Denizciliğin başat olduğu Batı, coğrafi keşifler, reformlar ve rönesansla birlikte başka coğrafyalara ve kültürlere açılırken, determinist ve pragmatist bir algı ile büyümesinin, gelişmesinin,, kısaca hükmetme imkanının yolunu da açıyordu. Sermayenin liberal felsefesi de bunun bir nevi seferberlik anlayışına evrilmesini getiriyordu. Sanayi devrimi ile bu durum bütünleşiyor, diğer coğrafyalarda kendi medeniyetlerinin medeniyet algısında 'tekel' olmasını sağlıyordu.

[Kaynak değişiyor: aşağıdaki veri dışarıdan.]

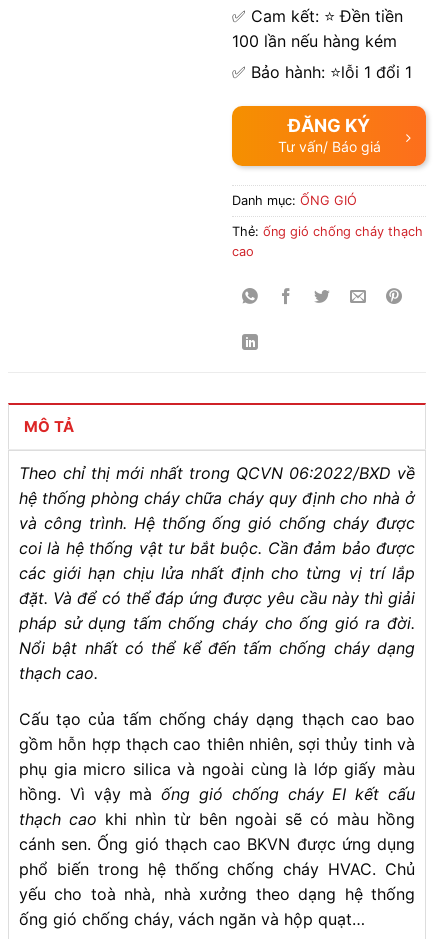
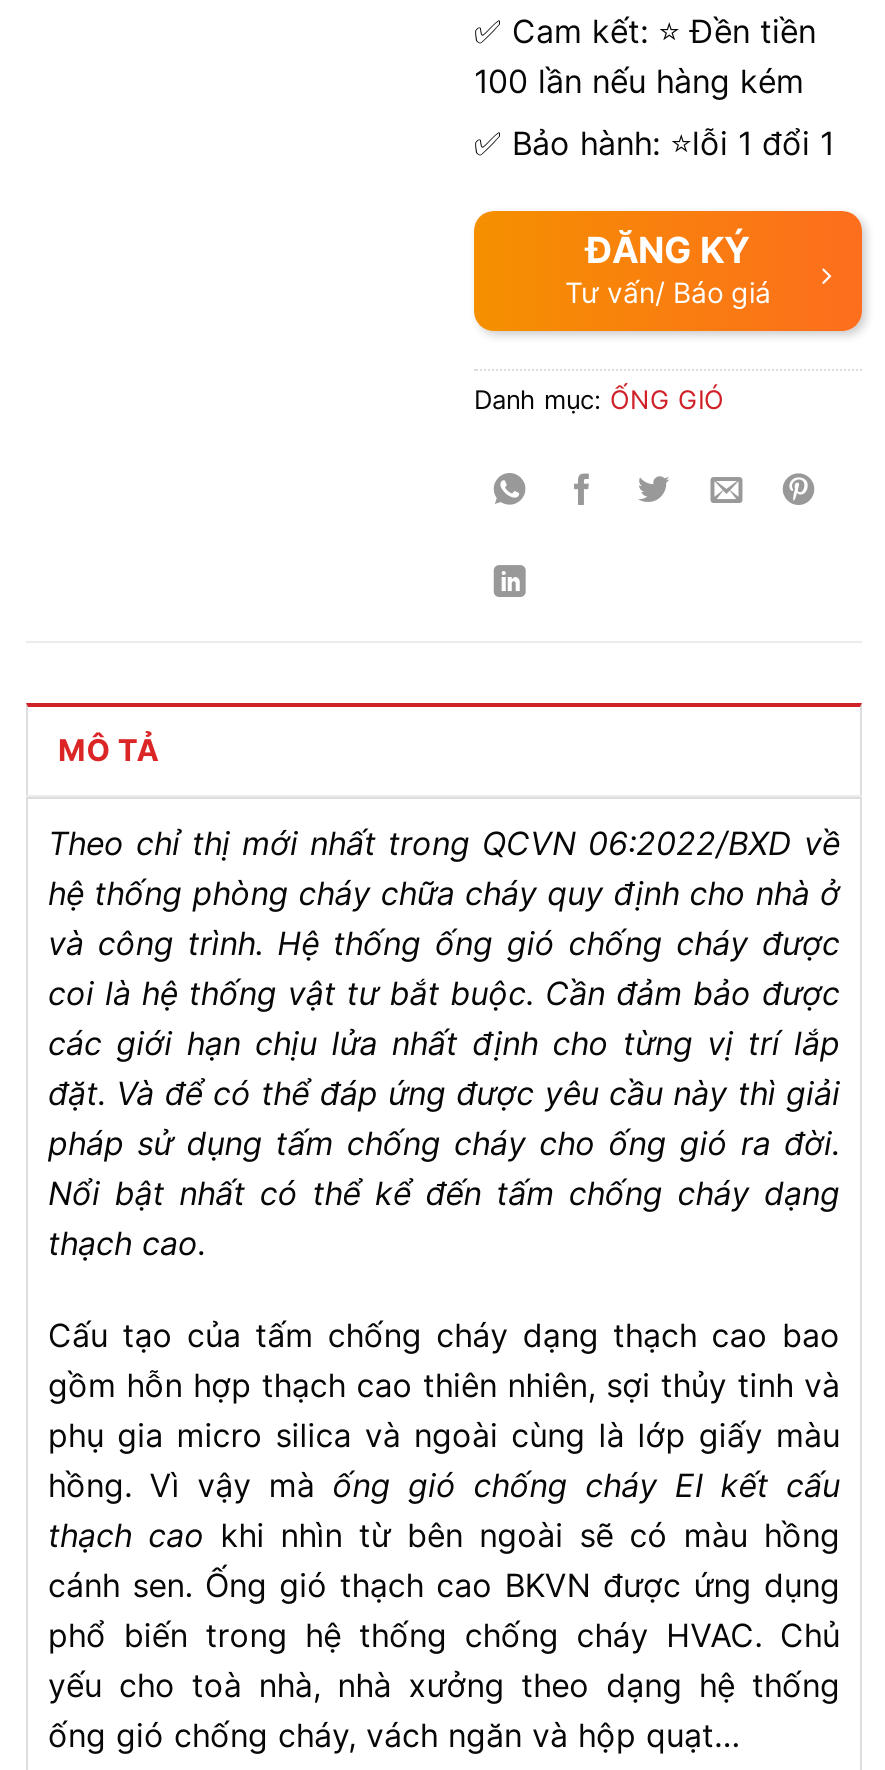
- Thẻ: ống gió chống cháy thạch
- cao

Bizde? Doğuda?... Hükümranlar ulus devletlerin nasıl doğmakta olduğunu fark etmiyorlardı veya daha kötüsü, kendi var oluşlarının paradigmasına sarılmakla 'dönemi' atlatacaklarını sanıyorlardı (belki).
Yani? Muhakemenin anahtar kavramlarının tarihi zorunluluğunu anlamıyorlardı, başta liberalizm...
Mesela, bu durmu İngiliz o kadar iyi anlamış ve içselleştirmiş ki, milletvekilleri meclislerinde okul sırasında oturur gibi yan yana oturuyorlar, ateşi yükselmiş gibi nutuk atmıyorlar...
Çünkü, o sıralara oturmak (harhalde) kelime ve kavramları doğru anlayıp, anlatabilmeyi gerektiriyor...
Ayrıntıları fark edildikçe görülecek ki, Batı deyip geçmek büyük hatadır...
Sayenizde muhakeme ettim... Teşekkürler.
Saygılarımla.
levent taner
Önemli hususların altını çizdiğinizi gördüm naçizane
Batı rasyonel düşünce, iş ahlakı, vatani ahlak, inancına bağlılık ögelerinde değer arz ediyor kanımca
Milli şairimizin sözü zannımca da doğru
"Dinleri var işimize benzer, işleri var dinimize benzer" demekte devrinde
Nihayet hocam
Yüreğinize, emeğinize, kaleminize, kelamınıza bereket
Katılım ve katkınız dolayısıyla şükran duydum
Selam ve saygılarımla.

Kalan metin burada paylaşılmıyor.